A logical rebuttal to one of the most common misconceptions about Bitcoin.
This article dismantles the pervasive criticism that "Bitcoin has no intrinsic value" by dissecting its semantics, underlying assumptions, and academic arguments. Below, we explore why this claim is fundamentally flawed and how Bitcoin's properties as money redefine traditional economic paradigms.
Debunking the Literal Meaning of "Intrinsic Value"
Definitions Matter
- Value: A human appraisal of favorability, often quantified via money.
- Intrinsic: A property inherent to an object, independent of human perception.
- Intrinsic Value: A nonsensical concept implying something is valuable regardless of human valuation.
Hypothetical Rebuttal:
Nothing in the universe is universally valued by all humans at all times. Even water’s life-sustaining properties fail if one person rejects survival. Thus, nothing has intrinsic value—including Bitcoin or gold.
Beyond Semantics: Addressing Core Criticisms
1. Utility: Does Bitcoin Need Alternative Uses?

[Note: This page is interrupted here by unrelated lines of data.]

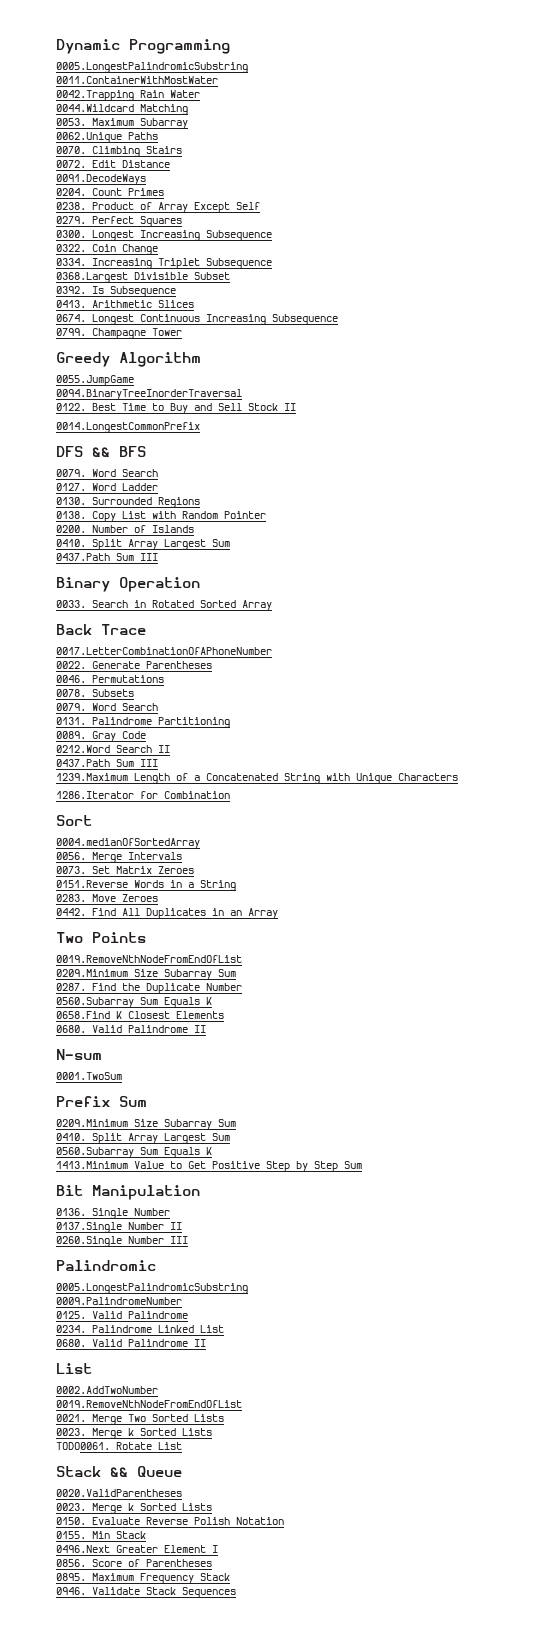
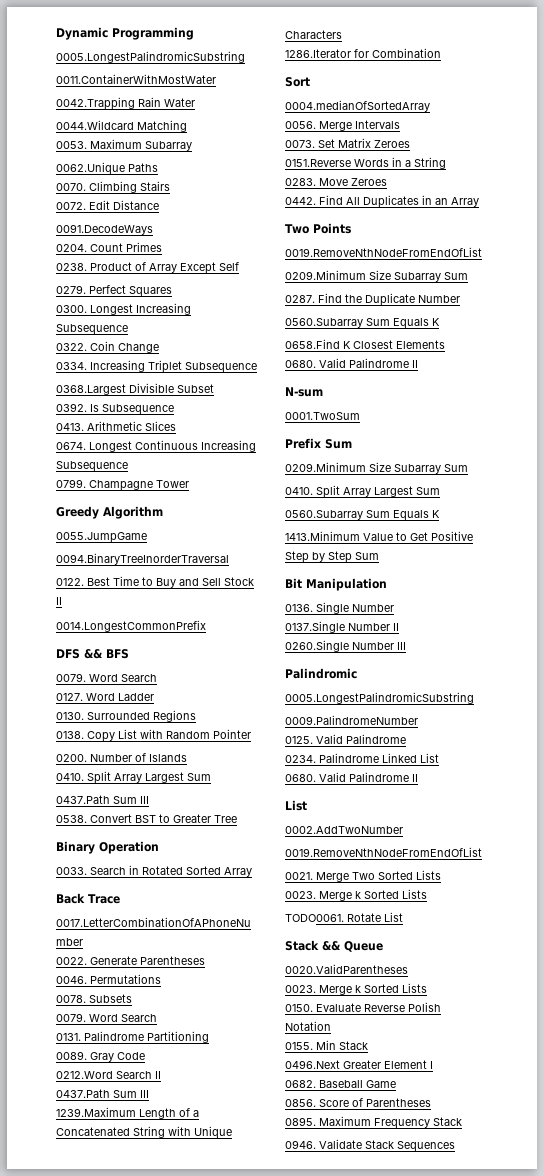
(158, 557) none -> [56,814,237,823] // 0538. Convert BST to Greater Tree
(218, 1549) none -> [285,1080,396,1088] // 0682. Baseball Game

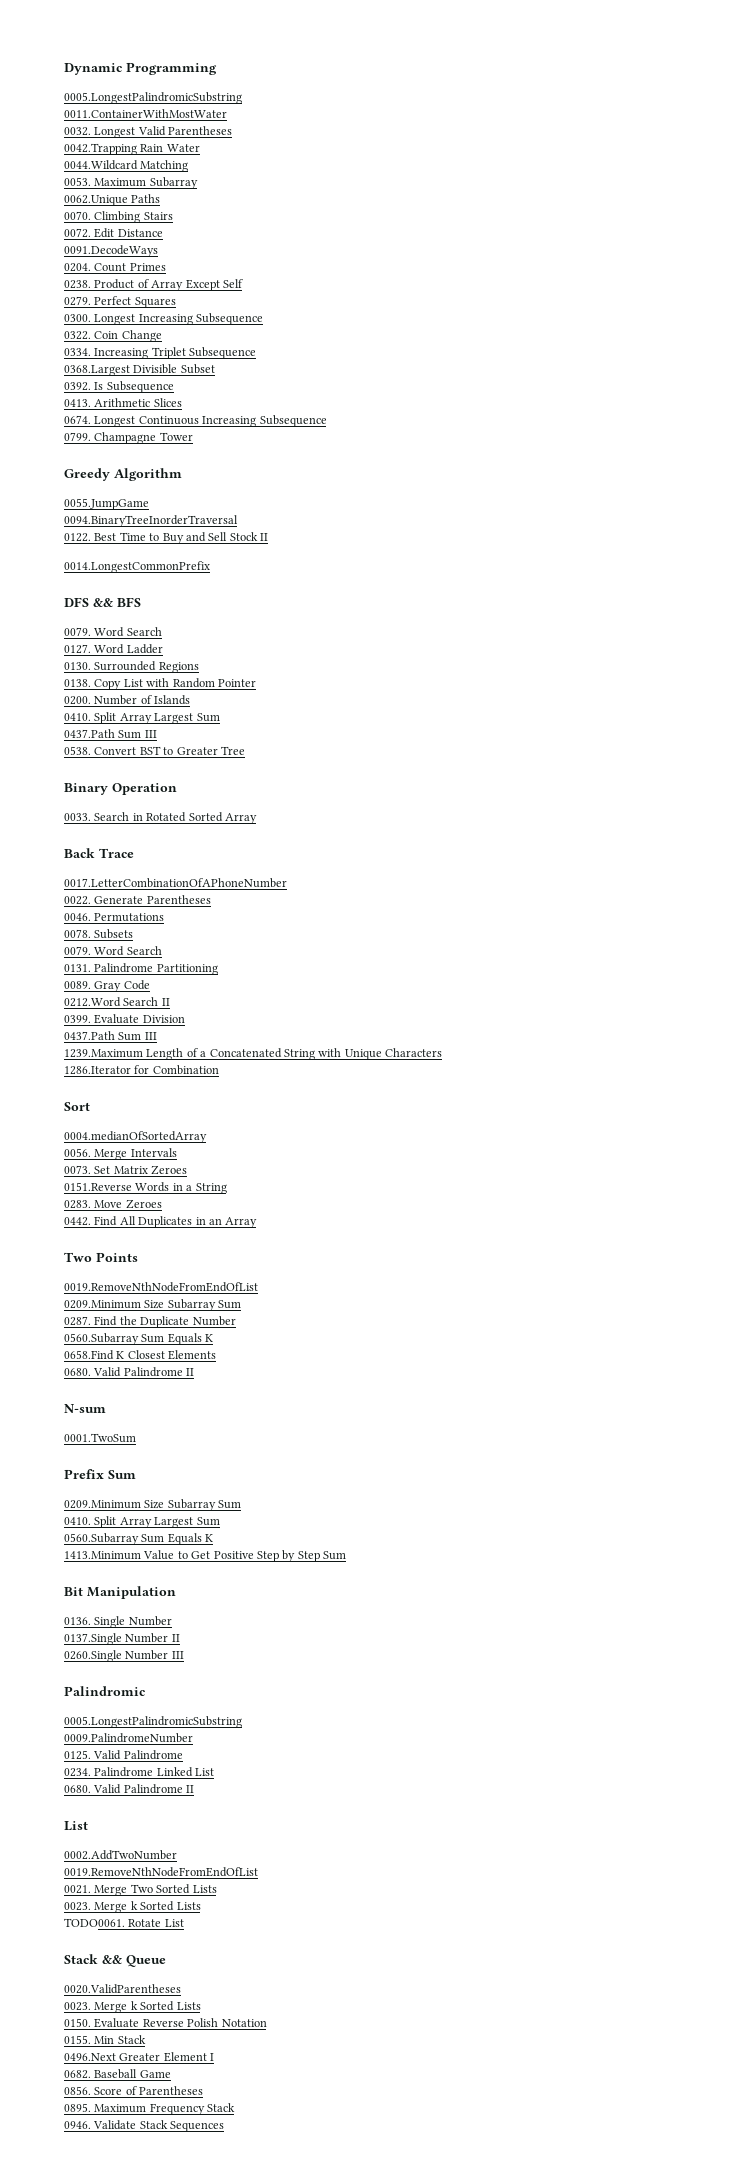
(216, 79) none -> [64,126,233,138] // 0032. Longest Valid Parentheses
(161, 1075) none -> [64,1014,185,1024] // 0399. Evaluate Division

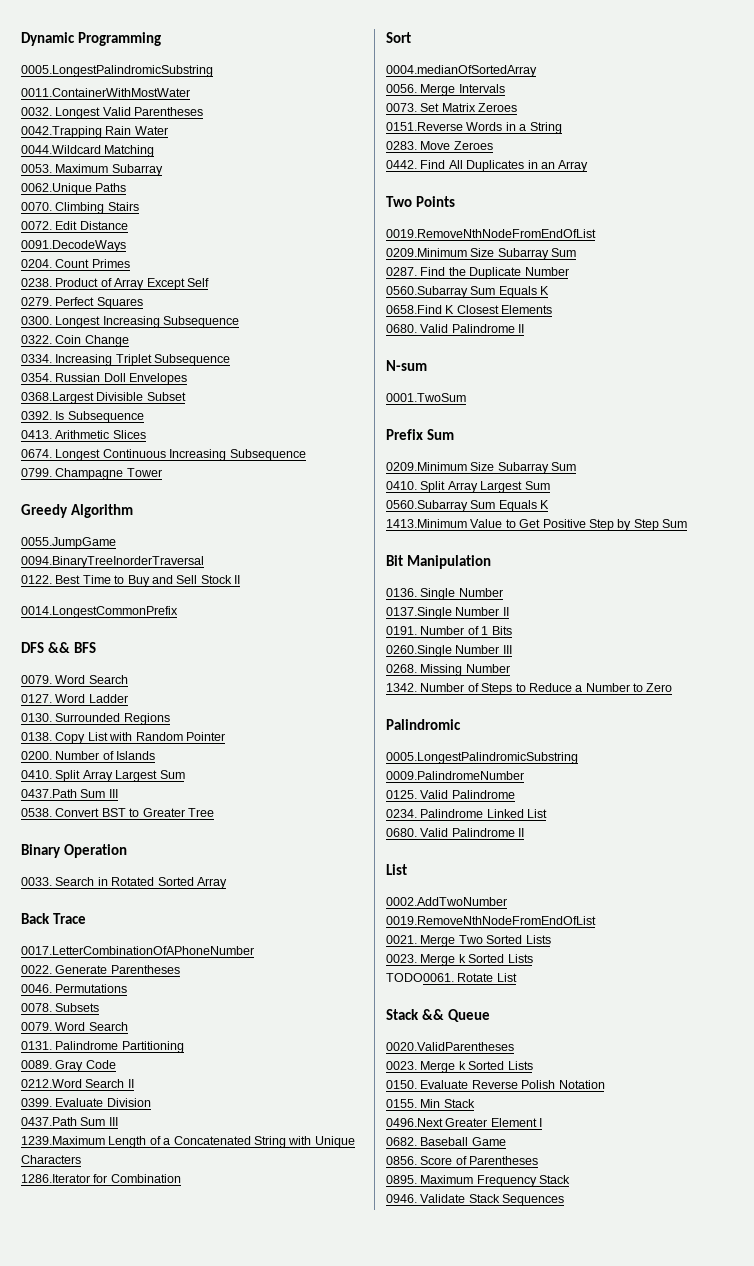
(257, 353) none -> [21,373,188,385] // 0354. Russian Doll Envelopes
[64,1650,184,1662] 0260.Single Number III -> [386,626,512,635] [386,645,512,657] [386,664,510,676] [386,683,673,695] 0191. Number of 1 Bits // 0260.Single Number III // 0268. Missing Number // 1342. Number of Steps to Reduce a Number to Zero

Claim: "Bitcoin has no utility beyond money."
Rebuttal:
- Money doesn’t require utility beyond its monetary function. Historical monies (e.g., salt, gold) gained traction through utility but retained value due to monetary properties.
- Example: Aluminium has utility but isn’t money. Gold’s industrial uses ($100/oz) pale against its monetary premium ($1,900/oz).
Key Insight:
Utility aids early monetization but becomes irrelevant once an asset evolves into money. Bitcoin’s lack of alternative uses doesn’t diminish its monetary potential.
2. "Bitcoin Isn’t Backed"
Misconception: Money requires backing (e.g., gold’s physicality, USD’s government support).
Truth:
- Money isn’t backed. Currency (e.g., erstwhile USD pegged to gold) is backed by money, but money itself stands alone.
- Analogous to Language: English isn’t "backed" by anything—its value arises from widespread use. Similarly, money’s value emerges from network adoption.
Bitcoin’s Edge:
- Best technical properties of any money (digital, borderless, censorship-resistant).
- Second-largest free-market monetary network (after gold).
Academic Arguments
Mises’ Regression Theorem
Circularity Issue: Money’s value depends on others valuing it—a loop.
Solution:
Bitcoin’s value traces back to pizza (2010) → USD → gold → gold’s utility. This regression satisfies the theorem by anchoring Bitcoin’s value to a tangible good (pizza).
Aristotle’s Properties of Money
Bitcoin meets 4/5 criteria (durable, portable, divisible, fungible). The fifth—intrinsic value—is outdated. Aristotle couldn’t foresee digital scarcity, rendering this criterion irrelevant.
Appendices: Key Insights
Appendix A: Properties of Good Money
Technical:
- Traditional: Durable, portable, divisible, fungible.
- Modern: Digital, borderless, censorship-resistant.
Social:
- Network size (Metcalfe’s Law).
- Decentralization and fairness.
Appendix B: Why Gold Failed
- Centralization via banks → fractional reserve lending → fiat systems.
- Difficulty in transport/storage led to paper claims, diluting gold’s monetary role.
Appendix C: Fiat Money
- Sustained by legal tender laws, not free-market evolution.
- Regression theorem still applies (USD → gold → utility).
Appendix D: Mining Costs Don’t Support Value
Gold’s price reflects demand, not production costs. If demand vanishes, mining becomes irrelevant.
Conclusion
The "no intrinsic value" critique collapses under scrutiny. Bitcoin’s value arises from its unparalleled monetary properties and growing adoption—just as gold’s did millennia ago. Repeating this debunked claim only hinders progress toward solving our broken monetary system.
FAQ
Q1: Does Bitcoin need utility to be valuable?
A1: No. Money’s value stems from its monetary properties and network effects, not alternative uses.
Q2: Is gold really "backed" by its industrial uses?
A2: No. Gold’s monetary premium dwarfs its utility value, which offers negligible "backing."
Q3: How does Bitcoin satisfy the Regression Theorem?
A3: Its value regresses to pizza → USD → gold → gold’s utility, breaking the circularity.